Comparison Between Secret-Key and Public-Key Cryptography

Both secret-key cryptography and public-key cryptography have strengths and weaknesses. With secret-key cryptography, data can be encrypted and decrypted quickly, but because both communicating parties must share the same secret key information, the logistics of exchanging the key can be a problem. With public-key cryptography, key exchange is not a problem because the public key does not need to be kept secret, but the algorithms used to encrypt and decrypt data require extensive computations, and are therefore very slow.

Public Key Certificates

A public key certificate provides a safe way for an entity to pass on its public key to be used in asymmetric cryptography. The public key certificate avoids the following situation: if Charlie creates his own public key and private key, he can claim that he is Alice and send his public key to Bob. Bob will be able to communicate with Charlie, but Bob will think that he is sending his data to Alice.

A public key certificate can be thought of as the digital equivalent of a passport. It is issued by a trusted organization and provides identification for the bearer. A trusted organization that issues public key certificates is known as a Certificate Authority (CA). The CA can be likened to a notary public. To obtain a certificate from a CA, one must provide proof of identity. Once the CA is confident that the applicant represents the organization it says it represents, the CA signs the certificate attesting to the validity of the information contained within the certificate.
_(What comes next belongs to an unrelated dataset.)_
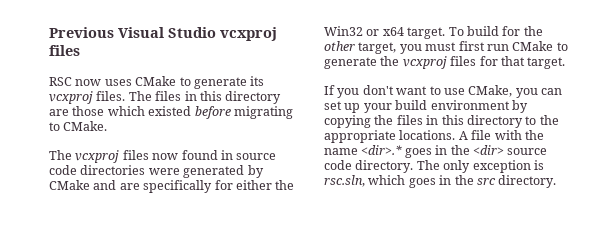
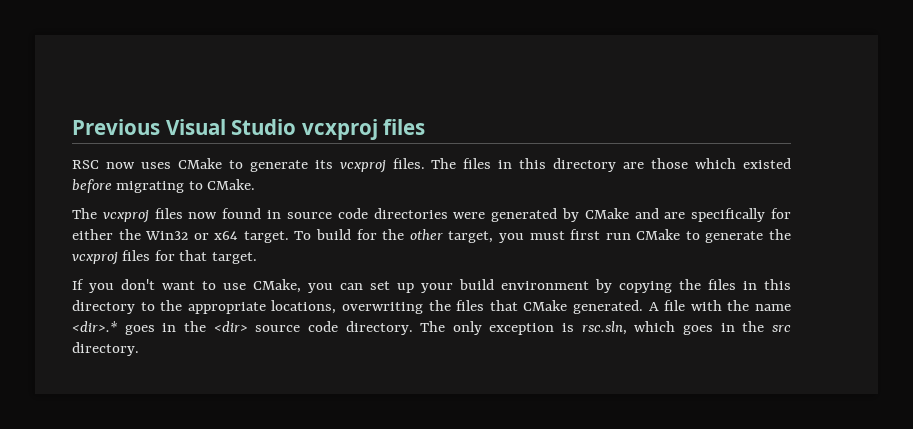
[399,130,456,140] locations. -> [271,300,644,314] locations, overwriting the files that CMake generated.

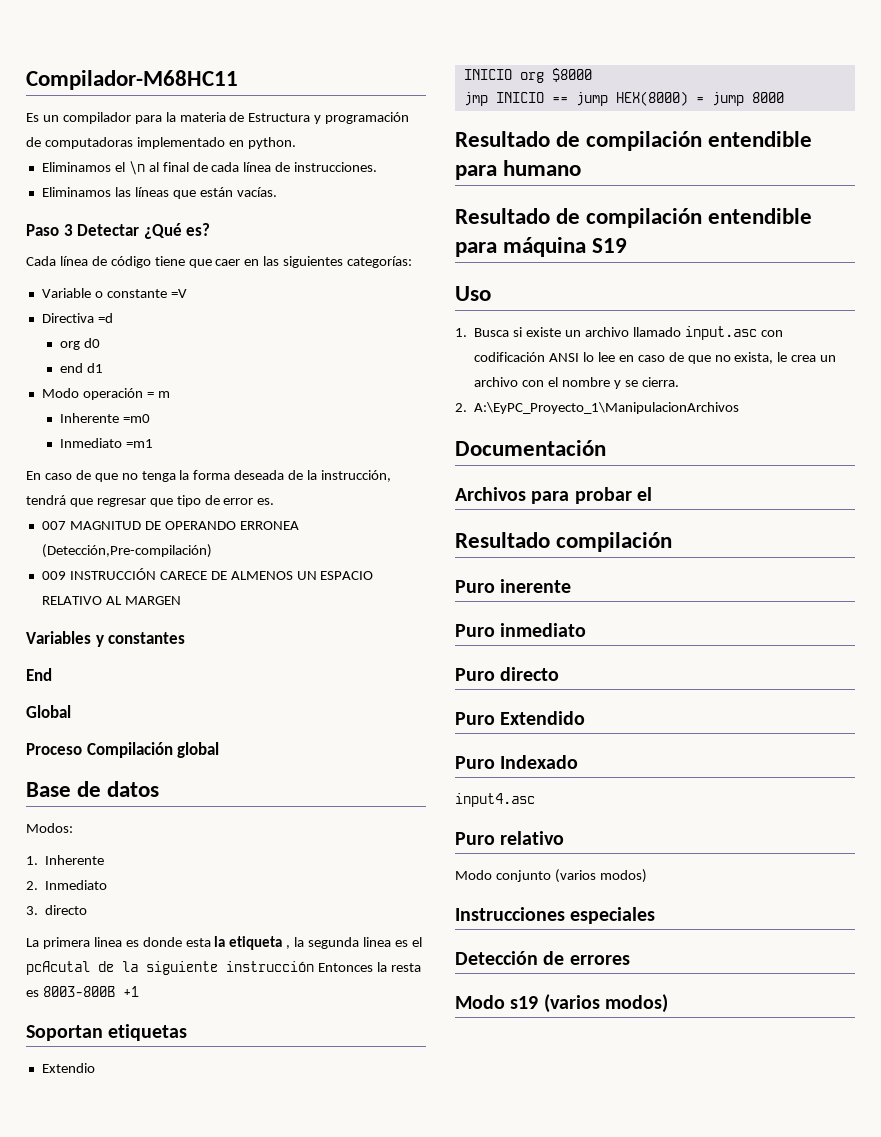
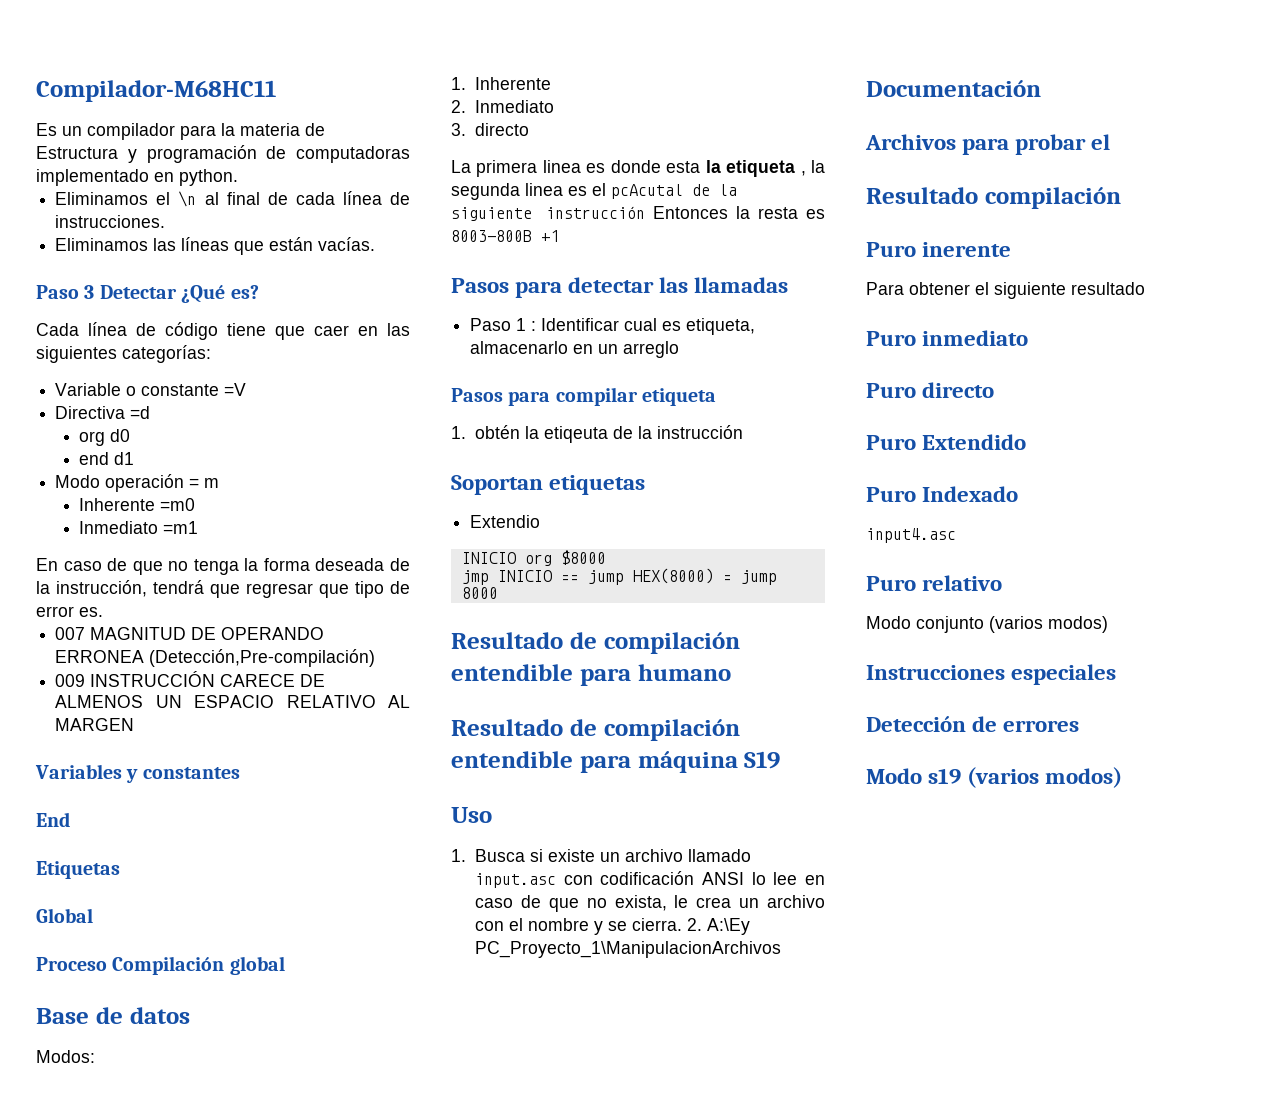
(52, 674) none -> [36,861,120,879] // Etiquetas
(139, 991) none -> [451,277,789,298] [470,318,756,335] [470,341,680,358] [451,387,717,406] [451,425,744,443] // Pasos para detectar las llamadas // Paso 1 : Identificar cual es etiqueta, almacenarlo en un arreglo // Pasos para compilar etiqueta // 1. obtén la etiqeuta de la instrucción
[455,402,740,414] // 2. A:\EyPC_Proyecto_1\ManipulacionArchivos -> [687,918,751,935] [475,941,782,958] 2. A:\Ey PC_Proyecto_1\ManipulacionArchivos
(572, 586) none -> [866,282,1145,299] // Para obtener el siguiente resultado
A public key certificate contains the following fields:

Issuer
The CA that issued the certificate. If a user trusts the CA that issued the certificate, and if the certificate is valid, then the user can trust the certificate.
Period of validity
A certificate has an expiration date. This date should be checked when verifying the validity of a certificate.
Subject
Includes information about the entity that the certificate represents.
Subject's public key
The primary piece of information that the certificate provides is the subject's public key. All the other fields are provided to ensure the validity of this key.
Signature
The certificate is digitally signed by the CA that issued the certificate. The signature is created using the CA's private key and ensures the validity of the certificate. Because only the certificate is signed, not the data sent in the TLS transaction, TLS does not provide for nonrepudiation.

If Bob only accepts Alice's public key as valid when she sends it in a public key certificate, then Bob won’t be fooled into sending secret information to Charlie when Charlie masquerades as Alice.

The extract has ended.